- _What to work on_
After finding the line with "The North Face" in the data below, set down exactly each line through the one with "total: 1329.42 -> 1546.61", inclusive, and stop there.

- _Material provided_
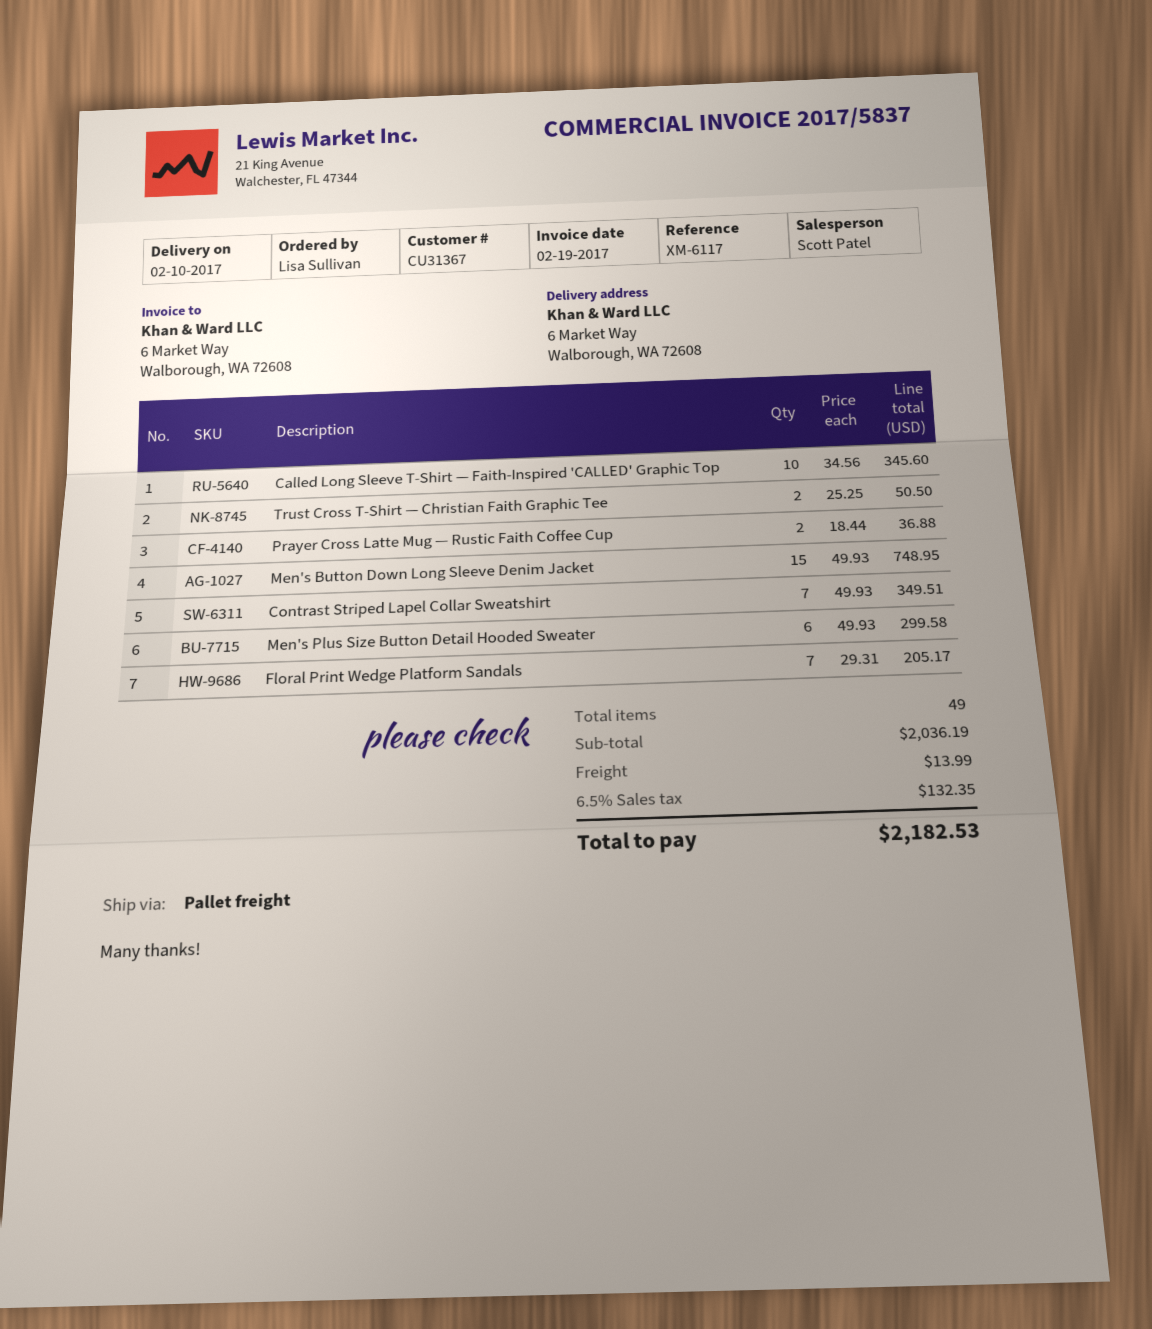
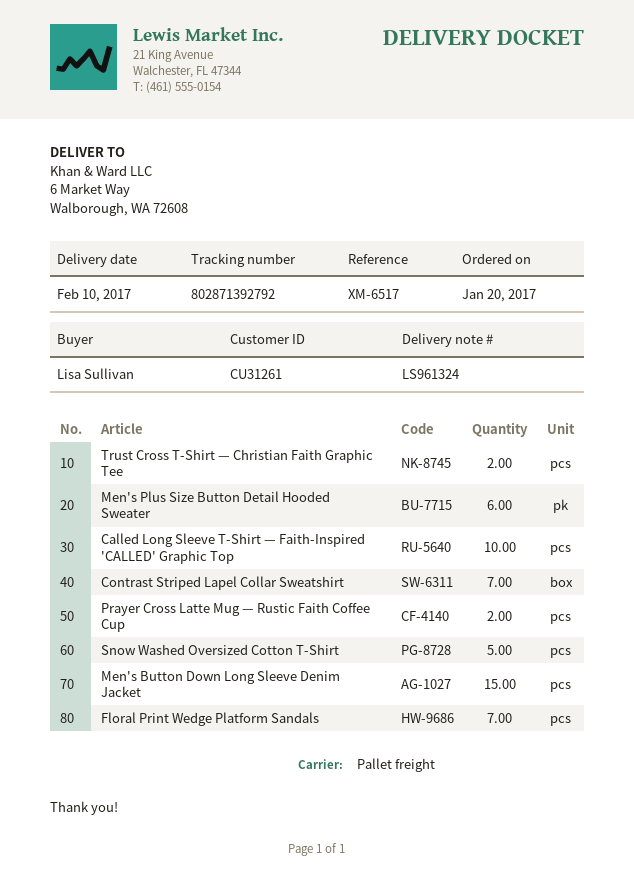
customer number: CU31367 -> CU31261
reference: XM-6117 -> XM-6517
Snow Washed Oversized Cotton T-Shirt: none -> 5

---

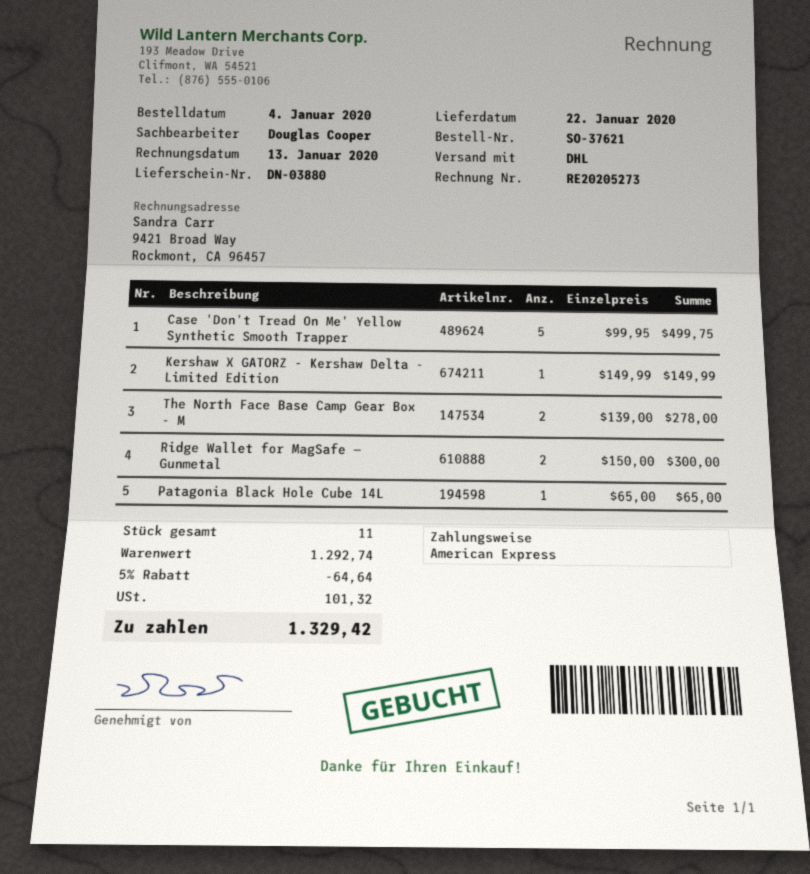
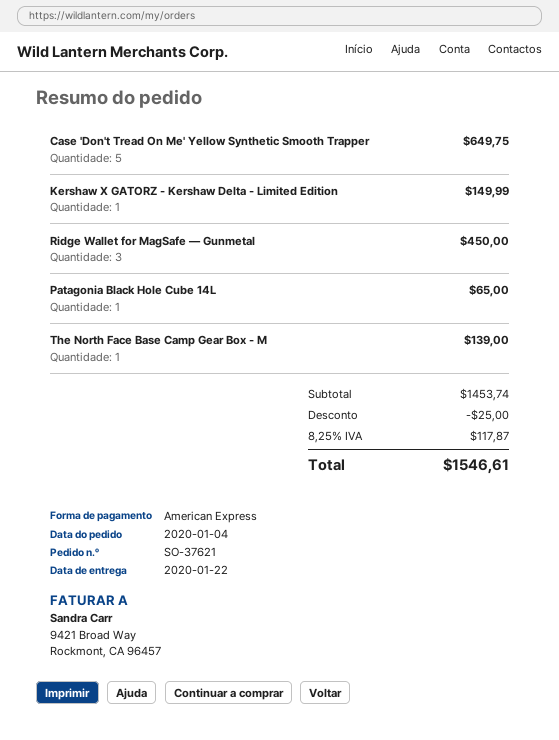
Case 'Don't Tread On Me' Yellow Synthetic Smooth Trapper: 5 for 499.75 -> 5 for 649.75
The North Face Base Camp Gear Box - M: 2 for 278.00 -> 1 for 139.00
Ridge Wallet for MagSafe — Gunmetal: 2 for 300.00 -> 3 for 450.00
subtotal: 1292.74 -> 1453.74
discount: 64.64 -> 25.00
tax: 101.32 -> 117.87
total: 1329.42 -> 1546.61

- _Solution to the exercise_
The North Face Base Camp Gear Box - M: 2 for 278.00 -> 1 for 139.00
Ridge Wallet for MagSafe — Gunmetal: 2 for 300.00 -> 3 for 450.00
subtotal: 1292.74 -> 1453.74
discount: 64.64 -> 25.00
tax: 101.32 -> 117.87
total: 1329.42 -> 1546.61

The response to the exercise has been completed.